> **Work order**
Where a line in the records below includes "percent", pull that line out.

Material for this exercise START

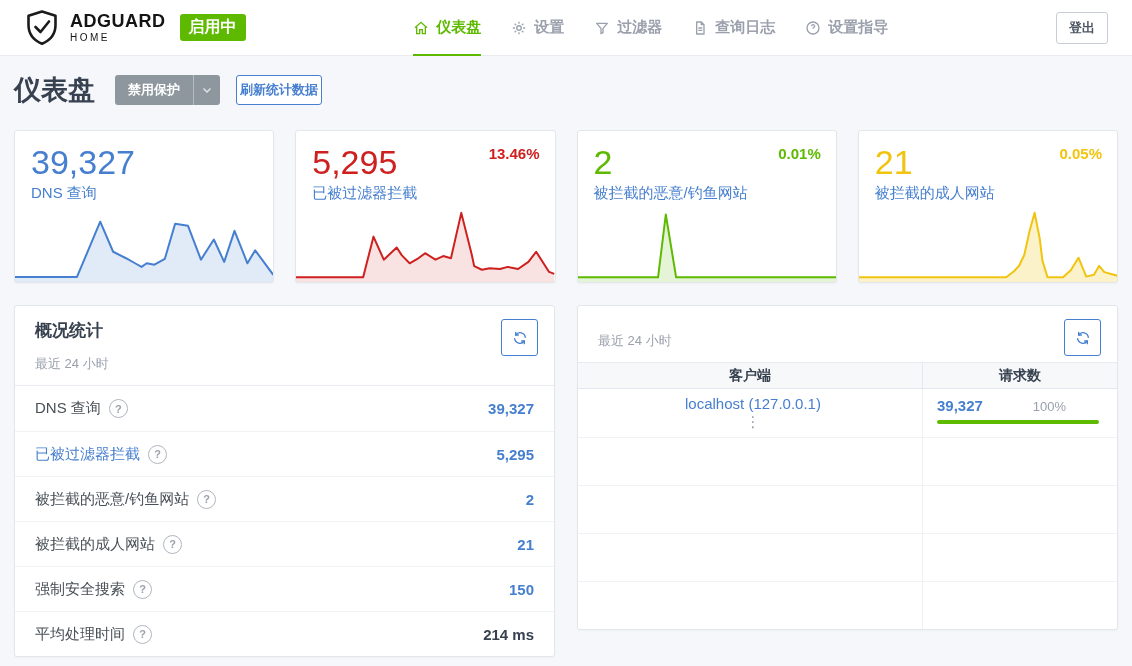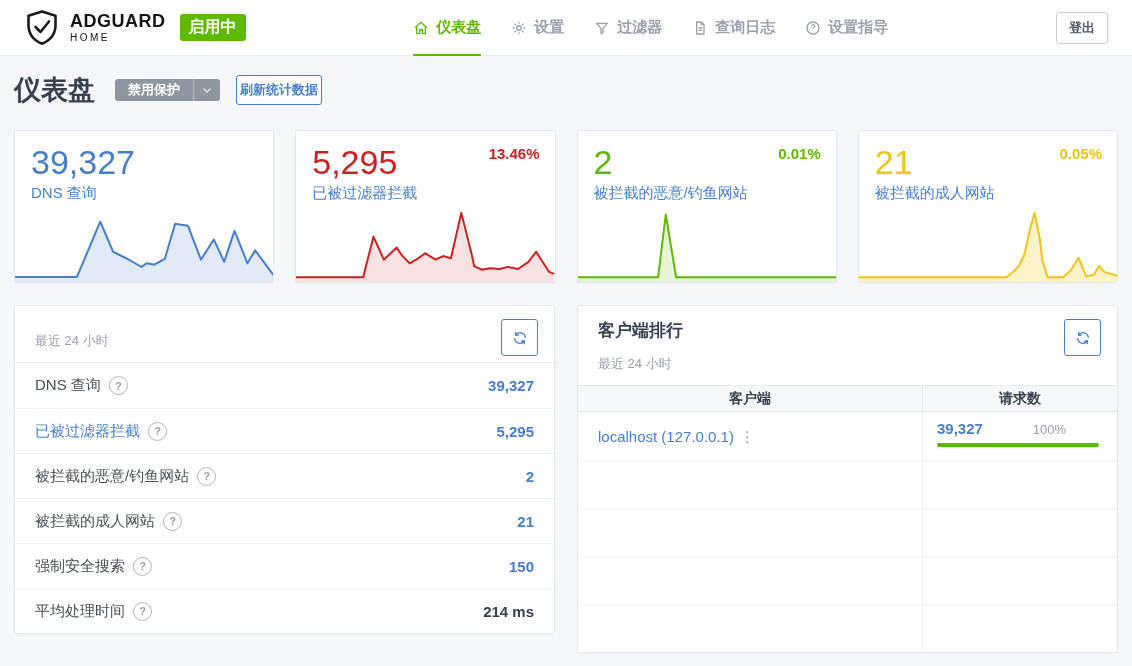--- a/index.html
+++ b/index.html
@@ -17,21 +17,21 @@
   .nav-item { display:flex; align-items:center; gap:7px; font-size:15px; font-weight:600; color:#9aa0ac; text-decoration:none; cursor:pointer; border-bottom:2px solid transparent; padding-top:2px; }
   .nav-item svg { stroke:#9aa0ac; }
   .nav-item.active { color:#5eba00; border-bottom-color:#5eba00; }
   .nav-item.active svg { stroke:#5eba00; }
   .logout-btn { background:#fff; border:1px solid #c9ced6; border-radius:3px; color:#4b5562; font-size:13px; font-weight:bold; padding:6px 12px; cursor:pointer; font-family:inherit; }
 
   
   .content { padding:0 14px; }
   .page-head { display:flex; align-items:center; margin:16px 0 22px; }
   .page-title { font-size:27px; font-weight:bold; color:#37414f; margin-right:20px; }
-  .split-btn { display:flex; height:22px; border-radius:3px; overflow:hidden; margin-right:16px; cursor:pointer; }
+  .split-btn { display:flex; height:30px; border-radius:3px; overflow:hidden; margin-right:16px; cursor:pointer; }
   .split-main { background:#8e979e; color:#fff; font-size:13px; font-weight:bold; border:none; padding:0 13px; font-family:inherit; cursor:pointer; }
   .split-caret { background:#8e979e; border:none; border-left:1px solid rgba(255,255,255,.35); width:27px; display:flex; align-items:center; justify-content:center; cursor:pointer; }
   .outline-btn { background:#fff; border:1px solid #467fcf; color:#467fcf; font-size:13px; font-weight:bold; border-radius:3px; height:30px; padding:0 3px; font-family:inherit; cursor:pointer; }
 
   
   .cards { display:grid; grid-template-columns:repeat(4,1fr); gap:21px; }
   .card { position:relative; background:#fff; border:1px solid #e4e7ea; border-radius:3px; height:153px; overflow:hidden; box-shadow:0 1px 2px rgba(0,0,0,.03); }
   .card-number { font-size:34px; line-height:1.05; padding:14px 16px 0; }
   .card-label { font-size:15px; color:#467fcf; padding:3px 16px 0; }
   .card-percent { position:absolute; top:14px; right:15px; font-size:15px; font-weight:bold; }
@@ -54,21 +54,21 @@
   .stat-value { font-size:15px; font-weight:bold; color:#467fcf; }
   .stat-value.plain { color:#37414f; }
 
   
   .tbl-head { display:flex; background:#f7f8fa; border-bottom:1px solid #e3e8ee; height:26px; }
   .tbl-head .th { font-size:14px; font-weight:bold; color:#37414f; display:flex; align-items:center; justify-content:center; }
   .th-client { width:64%; border-right:1px solid #e3e8ee; }
   .th-requests { width:36%; }
   .client-row { display:flex; height:48px; border-top:1px solid #f0f2f5; }
   .client-row:first-child { border-top:none; }
-  .client-cell { width:64%; border-right:1px solid #eef1f4; display:flex; align-items:center; justify-content:flex-start; padding:0 14px 0 20px; }
+  .client-cell { width:64%; border-right:1px solid #eef1f4; display:flex; align-items:center; justify-content:center; padding:0 14px 0 20px;flex-direction:column; }
   .client-link { color:#467fcf; font-size:15px; text-decoration:none; cursor:pointer; }
   .kebab { color:#9aa0ac; font-size:15px; letter-spacing:0; cursor:pointer; line-height:1; padding:2px 6px; }
   .requests-cell { width:36%; padding:8px 18px 0 14px; }
   .req-line { display:flex; align-items:baseline; gap:10px; }
   .req-value { font-size:15px; font-weight:bold; color:#467fcf; }
   .req-percent { font-size:13px; color:#9aa0ac;margin-left:40px; }
   .req-bar { height:4px; border-radius:2px; margin-top:6px; }
 </style>
 </head>
 <body>
@@ -176,92 +176,92 @@
       <div class="card-label">被拦截的成人网站</div>
       <div class="card-percent" style="color: rgb(241, 196, 15);">0.05%</div>
       <svg class="card-chart" viewBox="0 0 100 40" preserveAspectRatio="none">
         <polygon stroke="none" points="0,37.4 57,37.4 60,34 62,31 64,25 66,12 68,1.5 70,16 71,28 73,37.4 79,37.4 82,33.5 85,26.5 88,37 91,36 93,31 95,34.5 100,36.5 100,40 0,40" fill="rgba(241,196,15,0.22)"></polygon>
         <polyline fill="none" stroke-width="2" stroke-linejoin="round" points="0,37.4 57,37.4 60,34 62,31 64,25 66,12 68,1.5 70,16 71,28 73,37.4 79,37.4 82,33.5 85,26.5 88,37 91,36 93,31 95,34.5 100,36.5" stroke="#f1c40f"></polyline>
       </svg>
     </div>
   </div>
 
   <div class="panels">
+
+    <div class="panel">
+      <div class="panel-head">
+        <div class="panel-title">概况统计</div>
+        <div class="panel-sub">最近 24 小时</div>
+        <button class="refresh-btn">
+          <svg width="16" height="16" viewBox="0 0 24 24" fill="none" stroke="#467fcf" stroke-width="2" stroke-linecap="round" stroke-linejoin="round">
+            <path d="M20 11a8 8 0 0 0-14.5-3.5"></path>
+              <path d="M5.5 3.5v4h4"></path>
+            <path d="M4 13a8 8 0 0 0 14.5 3.5"></path>
+              <path d="M18.5 20.5v-4h-4"></path>
+          </svg>
+        </button>
+      </div>
+      <div>
+        <div class="stat-row">
+          <span class="stat-label">
+              <span>DNS 查询</span>
+              <span class="help-circle">?</span>
+            </span>
+          <span class="stat-value">39,327</span>
+        </div>
+        <div class="stat-row">
+          <span class="stat-label link">
+              <a class="stat-label link">已被过滤器拦截</a>
+              <span class="help-circle">?</span>
+            </span>
+          <span class="stat-value">5,295</span>
+        </div>
+        <div class="stat-row">
+          <span class="stat-label">
+              <span>被拦截的恶意/钓鱼网站</span>
+              <span class="help-circle">?</span>
+            </span>
+          <span class="stat-value">2</span>
+        </div>
+        <div class="stat-row">
+          <span class="stat-label">
+              <span>被拦截的成人网站</span>
+              <span class="help-circle">?</span>
+            </span>
+          <span class="stat-value">21</span>
+        </div>
+        <div class="stat-row">
+          <span class="stat-label">
+              <span>强制安全搜索</span>
+              <span class="help-circle">?</span>
+            </span>
+          <span class="stat-value">150</span>
+        </div>
+        <div class="stat-row">
+          <span class="stat-label">
+              <span>平均处理时间</span>
+              <span class="help-circle">?</span>
+            </span>
+          <span class="stat-value plain">214 ms</span>
+        </div>
+      </div>
+    </div>
 
     <div class="panel">
       <div class="panel-head">
         <div class="panel-sub">最近 24 小时</div>
         <button class="refresh-btn">
           <svg width="16" height="16" viewBox="0 0 24 24" fill="none" stroke="#467fcf" stroke-width="2" stroke-linecap="round" stroke-linejoin="round">
             <path d="M20 11a8 8 0 0 0-14.5-3.5"></path>
               <path d="M5.5 3.5v4h4"></path>
             <path d="M4 13a8 8 0 0 0 14.5 3.5"></path>
               <path d="M18.5 20.5v-4h-4"></path>
           </svg>
         </button>
       </div>
-      <div>
-        <div class="stat-row">
-          <span class="stat-label">
-              <span>DNS 查询</span>
-              <span class="help-circle">?</span>
-            </span>
-          <span class="stat-value">39,327</span>
-        </div>
-        <div class="stat-row">
-          <span class="stat-label link">
-              <a class="stat-label link">已被过滤器拦截</a>
-              <span class="help-circle">?</span>
-            </span>
-          <span class="stat-value">5,295</span>
-        </div>
-        <div class="stat-row">
-          <span class="stat-label">
-              <span>被拦截的恶意/钓鱼网站</span>
-              <span class="help-circle">?</span>
-            </span>
-          <span class="stat-value">2</span>
-        </div>
-        <div class="stat-row">
-          <span class="stat-label">
-              <span>被拦截的成人网站</span>
-              <span class="help-circle">?</span>
-            </span>
-          <span class="stat-value">21</span>
-        </div>
-        <div class="stat-row">
-          <span class="stat-label">
-              <span>强制安全搜索</span>
-              <span class="help-circle">?</span>
-            </span>
-          <span class="stat-value">150</span>
-        </div>
-        <div class="stat-row">
-          <span class="stat-label">
-              <span>平均处理时间</span>
-              <span class="help-circle">?</span>
-            </span>
-          <span class="stat-value plain">214 ms</span>
-        </div>
-      </div>
-    </div>
-
-    <div class="panel">
-      <div class="panel-head">
-        <div class="panel-title">客户端排行</div>
-        <div class="panel-sub">最近 24 小时</div>
-        <button class="refresh-btn">
-          <svg width="16" height="16" viewBox="0 0 24 24" fill="none" stroke="#467fcf" stroke-width="2" stroke-linecap="round" stroke-linejoin="round">
-            <path d="M20 11a8 8 0 0 0-14.5-3.5"></path>
-              <path d="M5.5 3.5v4h4"></path>
-            <path d="M4 13a8 8 0 0 0 14.5 3.5"></path>
-              <path d="M18.5 20.5v-4h-4"></path>
-          </svg>
-        </button>
-      </div>
       <div class="tbl-head">
         <div class="th th-client">客户端</div>
         <div class="th th-requests">请求数</div>
       </div>
       <div>
         <div class="client-row">
           <div class="client-cell">
             <a class="client-link">localhost (127.0.0.1)</a>
             <span class="kebab">⋮</span>
           </div>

Material for this exercise END

> **Answer space**
   .card-percent { position:absolute; top:14px; right:15px; font-size:15px; font-weight:bold; }
   .req-percent { font-size:13px; color:#9aa0ac;margin-left:40px; }
       <div class="card-percent" style="color: rgb(241, 196, 15);">0.05%</div>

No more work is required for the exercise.